PROBLEM DESCRIPTION => Repeat these records exactly, pictures excluded.

Image comparison data
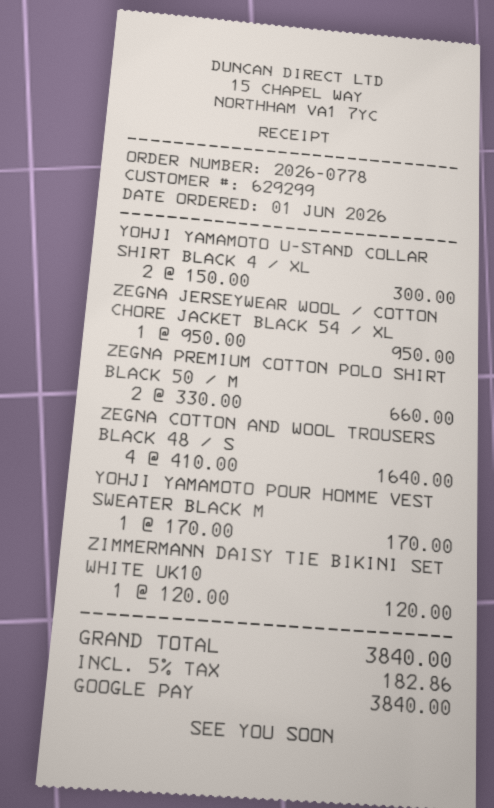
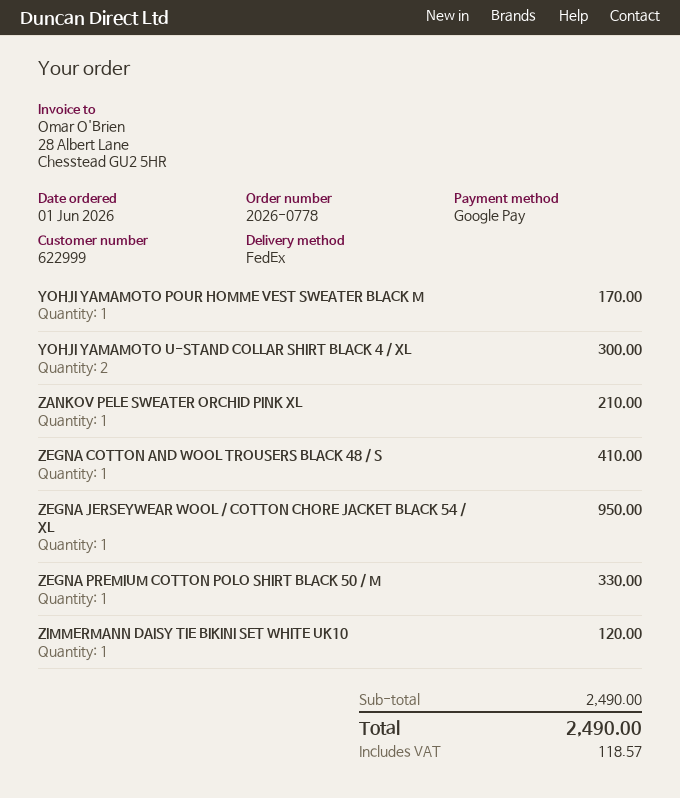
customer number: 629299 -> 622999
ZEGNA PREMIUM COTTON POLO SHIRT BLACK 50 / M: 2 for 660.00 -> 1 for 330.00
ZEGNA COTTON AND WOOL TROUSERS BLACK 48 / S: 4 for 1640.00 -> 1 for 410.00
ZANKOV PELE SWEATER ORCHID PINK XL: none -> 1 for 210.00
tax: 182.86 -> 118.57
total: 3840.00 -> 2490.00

WRITTEN SOLUTION =>
customer number: 629299 -> 622999
ZEGNA PREMIUM COTTON POLO SHIRT BLACK 50 / M: 2 for 660.00 -> 1 for 330.00
ZEGNA COTTON AND WOOL TROUSERS BLACK 48 / S: 4 for 1640.00 -> 1 for 410.00
ZANKOV PELE SWEATER ORCHID PINK XL: none -> 1 for 210.00
tax: 182.86 -> 118.57
total: 3840.00 -> 2490.00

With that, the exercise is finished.